Difference listings:
************

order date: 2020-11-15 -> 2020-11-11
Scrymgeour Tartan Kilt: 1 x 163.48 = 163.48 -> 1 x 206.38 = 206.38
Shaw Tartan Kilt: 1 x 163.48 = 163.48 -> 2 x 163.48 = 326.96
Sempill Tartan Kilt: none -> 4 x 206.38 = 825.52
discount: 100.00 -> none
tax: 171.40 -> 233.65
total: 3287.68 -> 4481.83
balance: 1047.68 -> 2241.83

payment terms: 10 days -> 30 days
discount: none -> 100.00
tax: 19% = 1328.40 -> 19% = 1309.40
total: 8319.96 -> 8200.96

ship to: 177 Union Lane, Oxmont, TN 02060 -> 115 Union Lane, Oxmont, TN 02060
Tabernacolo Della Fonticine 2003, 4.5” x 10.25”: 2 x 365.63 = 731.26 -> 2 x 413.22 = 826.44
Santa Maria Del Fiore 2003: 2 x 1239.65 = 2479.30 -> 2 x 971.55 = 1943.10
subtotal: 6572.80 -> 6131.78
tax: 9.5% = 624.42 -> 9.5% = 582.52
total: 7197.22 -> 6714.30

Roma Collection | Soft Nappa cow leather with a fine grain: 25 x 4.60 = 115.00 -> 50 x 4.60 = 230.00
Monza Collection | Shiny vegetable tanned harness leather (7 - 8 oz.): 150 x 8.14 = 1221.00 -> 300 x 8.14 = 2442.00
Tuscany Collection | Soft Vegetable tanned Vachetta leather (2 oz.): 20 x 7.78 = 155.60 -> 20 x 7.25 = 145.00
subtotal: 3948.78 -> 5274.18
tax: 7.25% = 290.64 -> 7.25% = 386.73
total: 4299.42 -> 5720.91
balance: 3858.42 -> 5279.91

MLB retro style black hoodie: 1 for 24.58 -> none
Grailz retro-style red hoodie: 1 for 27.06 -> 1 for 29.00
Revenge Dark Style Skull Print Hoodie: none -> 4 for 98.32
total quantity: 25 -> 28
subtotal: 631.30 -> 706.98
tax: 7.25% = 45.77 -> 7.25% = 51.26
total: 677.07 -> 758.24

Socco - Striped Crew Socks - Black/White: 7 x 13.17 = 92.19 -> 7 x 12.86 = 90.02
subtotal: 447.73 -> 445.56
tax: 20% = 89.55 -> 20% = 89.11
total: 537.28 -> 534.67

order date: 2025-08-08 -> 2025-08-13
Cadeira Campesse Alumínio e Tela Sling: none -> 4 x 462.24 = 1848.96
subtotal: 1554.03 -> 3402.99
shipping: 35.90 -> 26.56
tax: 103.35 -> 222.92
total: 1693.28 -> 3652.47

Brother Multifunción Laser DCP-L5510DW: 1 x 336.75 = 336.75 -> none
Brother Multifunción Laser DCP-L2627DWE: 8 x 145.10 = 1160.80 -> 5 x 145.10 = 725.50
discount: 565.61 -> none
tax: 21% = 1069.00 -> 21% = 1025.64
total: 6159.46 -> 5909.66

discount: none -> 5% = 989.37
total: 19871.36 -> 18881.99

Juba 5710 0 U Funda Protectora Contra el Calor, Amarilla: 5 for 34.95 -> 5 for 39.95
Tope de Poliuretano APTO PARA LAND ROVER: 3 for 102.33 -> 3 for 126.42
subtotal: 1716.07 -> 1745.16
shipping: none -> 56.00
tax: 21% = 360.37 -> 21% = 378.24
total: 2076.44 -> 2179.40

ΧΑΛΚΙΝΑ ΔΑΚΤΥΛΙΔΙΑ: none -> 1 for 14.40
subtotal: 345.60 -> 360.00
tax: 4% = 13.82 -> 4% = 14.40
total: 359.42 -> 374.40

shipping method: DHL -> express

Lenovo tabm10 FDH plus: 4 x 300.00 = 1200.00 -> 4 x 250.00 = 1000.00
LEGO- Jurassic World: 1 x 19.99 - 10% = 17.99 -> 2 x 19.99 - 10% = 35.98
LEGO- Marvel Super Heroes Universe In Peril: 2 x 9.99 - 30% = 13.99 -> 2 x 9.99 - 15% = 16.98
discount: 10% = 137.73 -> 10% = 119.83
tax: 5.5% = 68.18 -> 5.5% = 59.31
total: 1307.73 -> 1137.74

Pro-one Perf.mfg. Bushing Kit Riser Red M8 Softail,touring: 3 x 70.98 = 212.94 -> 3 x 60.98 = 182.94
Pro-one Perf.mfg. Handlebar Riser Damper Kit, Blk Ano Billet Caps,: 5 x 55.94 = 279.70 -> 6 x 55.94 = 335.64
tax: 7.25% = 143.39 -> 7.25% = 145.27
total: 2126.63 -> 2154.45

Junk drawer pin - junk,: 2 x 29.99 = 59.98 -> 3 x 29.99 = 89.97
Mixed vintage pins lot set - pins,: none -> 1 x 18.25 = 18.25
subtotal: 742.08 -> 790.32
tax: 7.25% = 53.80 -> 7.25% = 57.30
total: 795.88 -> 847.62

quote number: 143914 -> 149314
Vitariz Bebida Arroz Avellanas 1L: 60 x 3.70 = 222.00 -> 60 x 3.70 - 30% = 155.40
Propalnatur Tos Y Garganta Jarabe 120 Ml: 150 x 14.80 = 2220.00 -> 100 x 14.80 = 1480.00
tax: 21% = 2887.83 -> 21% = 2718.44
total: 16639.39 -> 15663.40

************

- Task description:
Please copy each line above exactly as written.

- Completed task:
order date: 2020-11-15 -> 2020-11-11
Scrymgeour Tartan Kilt: 1 x 163.48 = 163.48 -> 1 x 206.38 = 206.38
Shaw Tartan Kilt: 1 x 163.48 = 163.48 -> 2 x 163.48 = 326.96
Sempill Tartan Kilt: none -> 4 x 206.38 = 825.52
discount: 100.00 -> none
tax: 171.40 -> 233.65
total: 3287.68 -> 4481.83
balance: 1047.68 -> 2241.83

payment terms: 10 days -> 30 days
discount: none -> 100.00
tax: 19% = 1328.40 -> 19% = 1309.40
total: 8319.96 -> 8200.96

ship to: 177 Union Lane, Oxmont, TN 02060 -> 115 Union Lane, Oxmont, TN 02060
Tabernacolo Della Fonticine 2003, 4.5” x 10.25”: 2 x 365.63 = 731.26 -> 2 x 413.22 = 826.44
Santa Maria Del Fiore 2003: 2 x 1239.65 = 2479.30 -> 2 x 971.55 = 1943.10
subtotal: 6572.80 -> 6131.78
tax: 9.5% = 624.42 -> 9.5% = 582.52
total: 7197.22 -> 6714.30

Roma Collection | Soft Nappa cow leather with a fine grain: 25 x 4.60 = 115.00 -> 50 x 4.60 = 230.00
Monza Collection | Shiny vegetable tanned harness leather (7 - 8 oz.): 150 x 8.14 = 1221.00 -> 300 x 8.14 = 2442.00
Tuscany Collection | Soft Vegetable tanned Vachetta leather (2 oz.): 20 x 7.78 = 155.60 -> 20 x 7.25 = 145.00
subtotal: 3948.78 -> 5274.18
tax: 7.25% = 290.64 -> 7.25% = 386.73
total: 4299.42 -> 5720.91
balance: 3858.42 -> 5279.91

MLB retro style black hoodie: 1 for 24.58 -> none
Grailz retro-style red hoodie: 1 for 27.06 -> 1 for 29.00
Revenge Dark Style Skull Print Hoodie: none -> 4 for 98.32
total quantity: 25 -> 28
subtotal: 631.30 -> 706.98
tax: 7.25% = 45.77 -> 7.25% = 51.26
total: 677.07 -> 758.24

Socco - Striped Crew Socks - Black/White: 7 x 13.17 = 92.19 -> 7 x 12.86 = 90.02
subtotal: 447.73 -> 445.56
tax: 20% = 89.55 -> 20% = 89.11
total: 537.28 -> 534.67

order date: 2025-08-08 -> 2025-08-13
Cadeira Campesse Alumínio e Tela Sling: none -> 4 x 462.24 = 1848.96
subtotal: 1554.03 -> 3402.99
shipping: 35.90 -> 26.56
tax: 103.35 -> 222.92
total: 1693.28 -> 3652.47

Brother Multifunción Laser DCP-L5510DW: 1 x 336.75 = 336.75 -> none
Brother Multifunción Laser DCP-L2627DWE: 8 x 145.10 = 1160.80 -> 5 x 145.10 = 725.50
discount: 565.61 -> none
tax: 21% = 1069.00 -> 21% = 1025.64
total: 6159.46 -> 5909.66

discount: none -> 5% = 989.37
total: 19871.36 -> 18881.99

Juba 5710 0 U Funda Protectora Contra el Calor, Amarilla: 5 for 34.95 -> 5 for 39.95
Tope de Poliuretano APTO PARA LAND ROVER: 3 for 102.33 -> 3 for 126.42
subtotal: 1716.07 -> 1745.16
shipping: none -> 56.00
tax: 21% = 360.37 -> 21% = 378.24
total: 2076.44 -> 2179.40

ΧΑΛΚΙΝΑ ΔΑΚΤΥΛΙΔΙΑ: none -> 1 for 14.40
subtotal: 345.60 -> 360.00
tax: 4% = 13.82 -> 4% = 14.40
total: 359.42 -> 374.40

shipping method: DHL -> express

Lenovo tabm10 FDH plus: 4 x 300.00 = 1200.00 -> 4 x 250.00 = 1000.00
LEGO- Jurassic World: 1 x 19.99 - 10% = 17.99 -> 2 x 19.99 - 10% = 35.98
LEGO- Marvel Super Heroes Universe In Peril: 2 x 9.99 - 30% = 13.99 -> 2 x 9.99 - 15% = 16.98
discount: 10% = 137.73 -> 10% = 119.83
tax: 5.5% = 68.18 -> 5.5% = 59.31
total: 1307.73 -> 1137.74

Pro-one Perf.mfg. Bushing Kit Riser Red M8 Softail,touring: 3 x 70.98 = 212.94 -> 3 x 60.98 = 182.94
Pro-one Perf.mfg. Handlebar Riser Damper Kit, Blk Ano Billet Caps,: 5 x 55.94 = 279.70 -> 6 x 55.94 = 335.64
tax: 7.25% = 143.39 -> 7.25% = 145.27
total: 2126.63 -> 2154.45

Junk drawer pin - junk,: 2 x 29.99 = 59.98 -> 3 x 29.99 = 89.97
Mixed vintage pins lot set - pins,: none -> 1 x 18.25 = 18.25
subtotal: 742.08 -> 790.32
tax: 7.25% = 53.80 -> 7.25% = 57.30
total: 795.88 -> 847.62

quote number: 143914 -> 149314
Vitariz Bebida Arroz Avellanas 1L: 60 x 3.70 = 222.00 -> 60 x 3.70 - 30% = 155.40
Propalnatur Tos Y Garganta Jarabe 120 Ml: 150 x 14.80 = 2220.00 -> 100 x 14.80 = 1480.00
tax: 21% = 2887.83 -> 21% = 2718.44
total: 16639.39 -> 15663.40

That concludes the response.